Damit jedermann - auch Journalisten - die Auswirkungen der Zufallsauswahl sehen und erleben kann, habe ich diese als Computerspiel (Simulation) auf meiner Internetseite www.wahlprognosen-info.de präsentiert. Wer diese Simulations-Übungen absolviert und verdaut hat, dem werden "nackte" Prozentzahlen ohne Toleranzangaben wie saure Milch aufstossen. Mit solchen Toleranzgrenzen versehen haben die gegenwärtig kolportierten Prognosen keinen Informationswert mehr.

Weit größere Probleme als die Lotterieschäden verursachen die Ausgelosten: Sie sind nicht zu Hause oder verweigern die Antwort, sie sind noch unentschlossen oder machen falsche Angaben usw. Die Ausfallrate beträgt oft mehr als 50% und diese "schweigende Mehrheit" bildet die Achillesferse jeder Umfrage. Aus all diesen Gründen haben die "Wahlforscher" die Sonntagsfrage längst zu einem Ritual degradiert und durch "Gewichtungskunst" ersetzt. Dieses Vabanque-Spiel mit der politischen Stabilität ist Wählertäuschung und wäre eigentlich strafbar (StGB § 108a). Der Tatbestand der Täuschung "Erstellung oder Vorspiegelung falscher bzw. Unterdrückung wahrer Tatsachen" ist für Meinungsforscher bei der Sonntagsfrage zur Routine geworden. Getäuscht werden vor allem taktische Wähler, die Erst- und Zweistimme nicht der gleichen Partei geben.
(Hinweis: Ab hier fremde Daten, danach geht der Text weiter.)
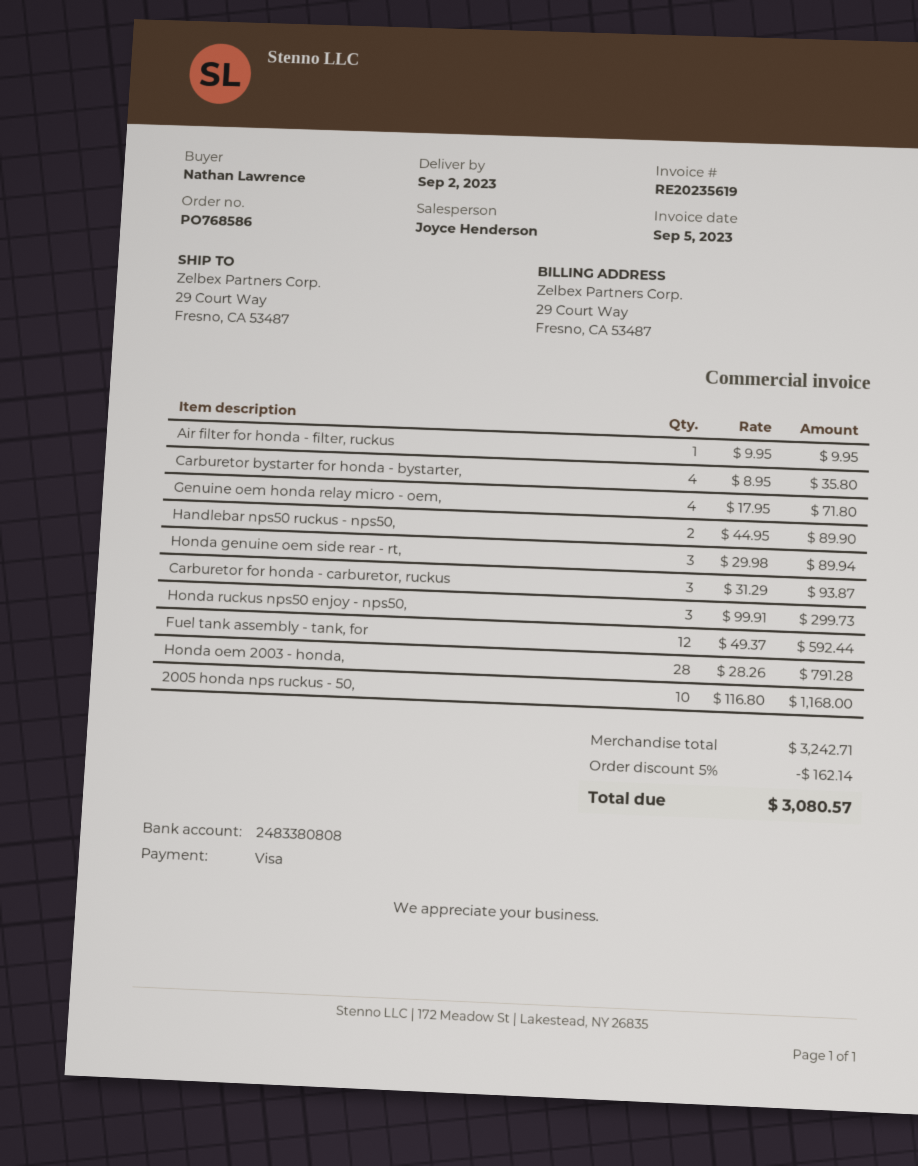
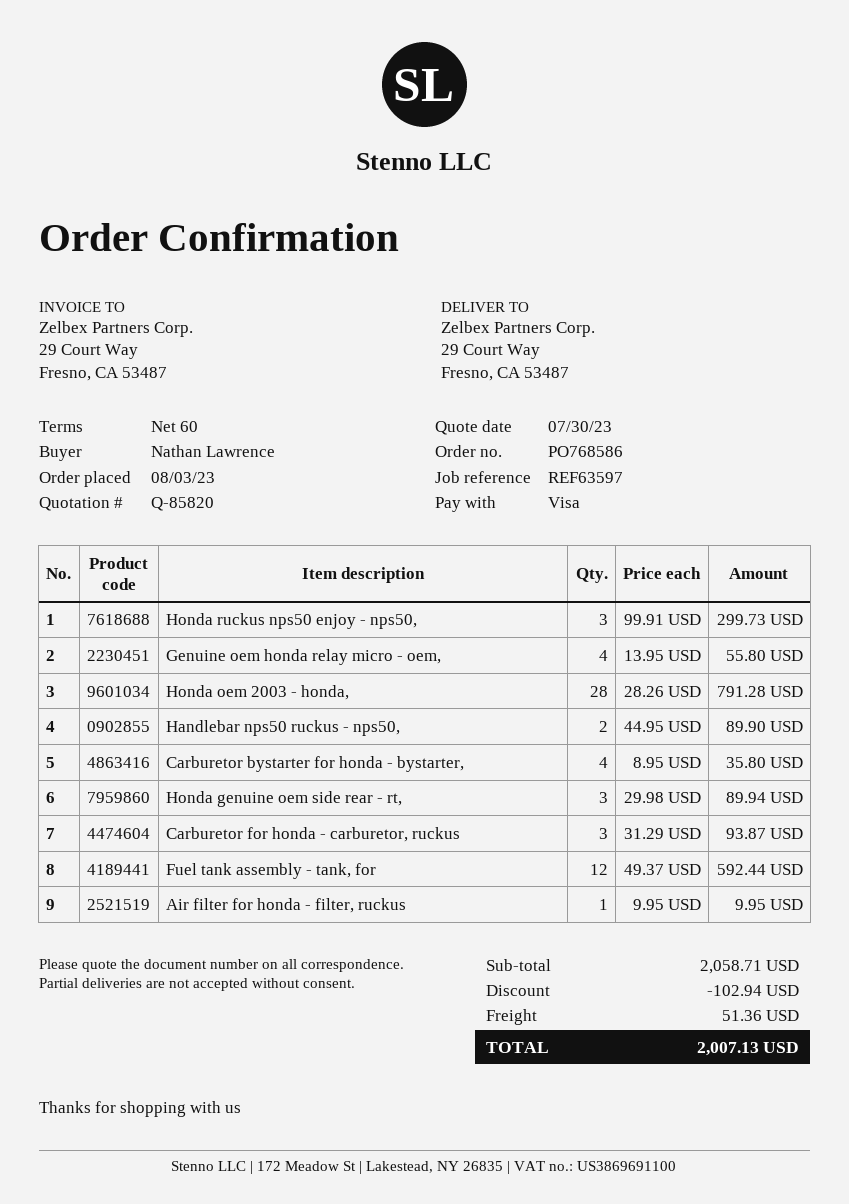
Genuine oem honda relay micro - oem,: 4 x 17.95 = 71.80 -> 4 x 13.95 = 55.80
2005 honda nps ruckus - 50,: 10 x 116.80 = 1168.00 -> none
subtotal: 3242.71 -> 2058.71
discount: 162.14 -> 102.94
shipping: none -> 51.36
total: 3080.57 -> 2007.13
In einer Atmosphäre, die wie nie zuvor emotional geladenen ist, haben die "Wahlforscher" gute Aussichten, sich mit ihrer Fortschreibungsmethode eine blutige Nase zu holen. Denn das porträtierte Kopf-an-Kopf-Rennen mit leichtem Vorteil für Rot-Grün ist keine Einschätzung der aktuellen Situation auf der Basis von Daten - die verheimlichten Rohdaten sprechen eine ganz andere Sprache -, sondern der Ausdruck von Rat- und Hilflosigkeit in einer Situation, in die sich die Demoskopen durch haltlose Versprechen manövriert haben. Es würde mich nicht überraschen, wenn die Deutschen am Abend des 22. Septembers in einer andern Landschaft aufwachen, als es ihnen von den Meinungsforschern verheißen wurde.